Books

Lives of the Saints, by Richard P. McBrien

There's somebody for everybody--an intention that cuts many ways--in this latest encyclopedic offering from eminent Notre Dame theologian and historian Richard P. McBrien, general editor of The Encyclopedia of Catholicism. This book aspires to cover the saintly waterfront. For students of Catholic theology and history, it provides the theological grounding for saintliness and the historic context for the evolving process of canonization within the Catholic Church, an institution that changes, however slowly, over time.

For lovers of the rich hagiographic tradition of the church, the book is full of short, vivid sketches of the saints whose lives--or deaths--are commemorated each day of the liturgical year. Calendars of non-Catholic Christian denominations are even referred to, giving the book something for ecumenists of various denominational stripes. For readers who want their Catholicism on the lite side, there are hagiographic factoids assembled in lists. (Polish-American Catholics will learn, for example, that Maria Faustina Kowalska is the first female saint from Poland.)

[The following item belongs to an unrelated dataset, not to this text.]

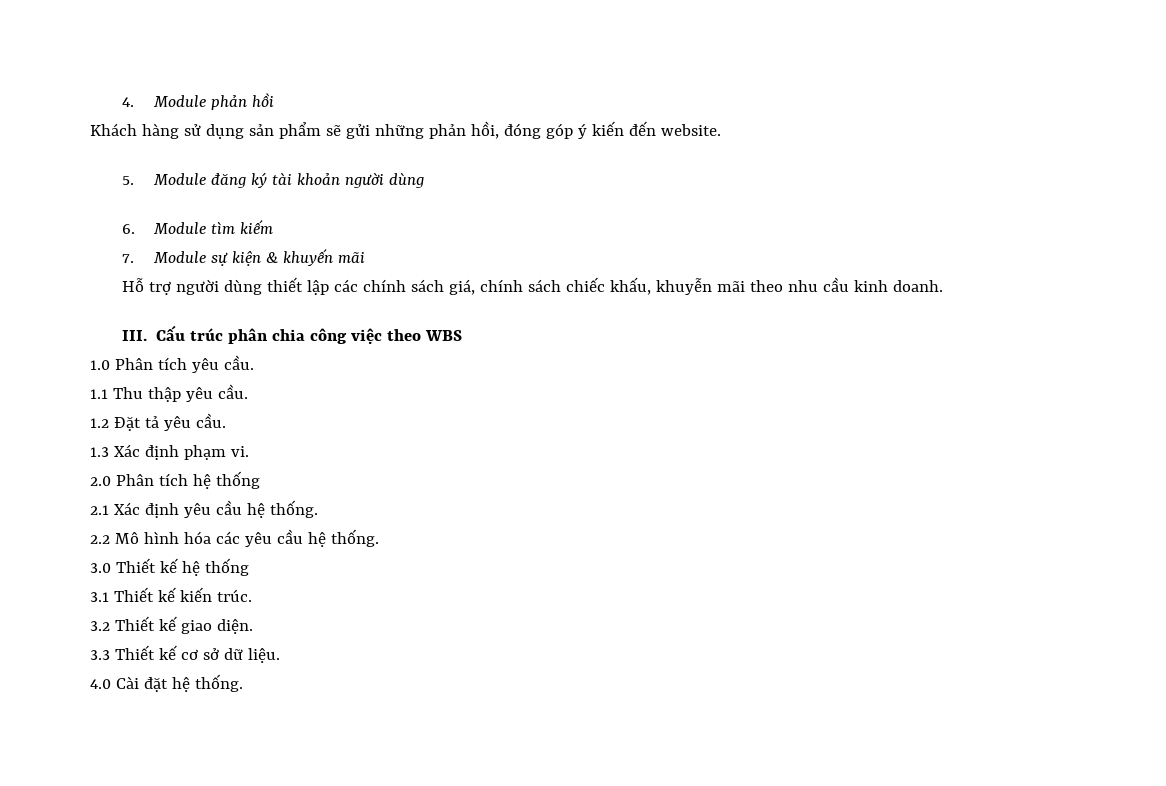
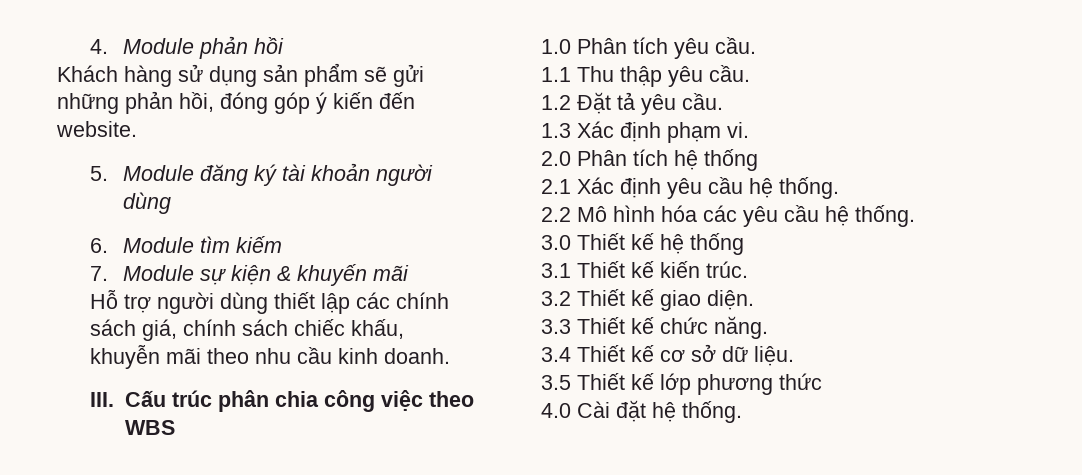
- 3.3 Thiết kế cơ sở dữ liệu.
+ 3.3 Thiết kế chức năng.
+ 3.4 Thiết kế cơ sở dữ liệu.
+ 3.5 Thiết kế lớp phương thức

It isn't easy being encyclopedic--McBrien acknowledges the help of a cast of graduate assistants and peers--nor can it be easy for a leading Catholic liberal theologian to tackle one of the bulwarks of the church traditional: its pantheon of saints, who are associated with such uncontemporary behaviors as virginity, hermithood and self-flagellation. But like many other writers today finding fresh meaning in the lives and deaths of long-ago Christians, McBrien reviews traditional hagiography in order to draw contemporary lessons. He finds lived holiness expressed in a variety of modes and activities, a universal sanctity that binds the saintly "cloud of witnesses."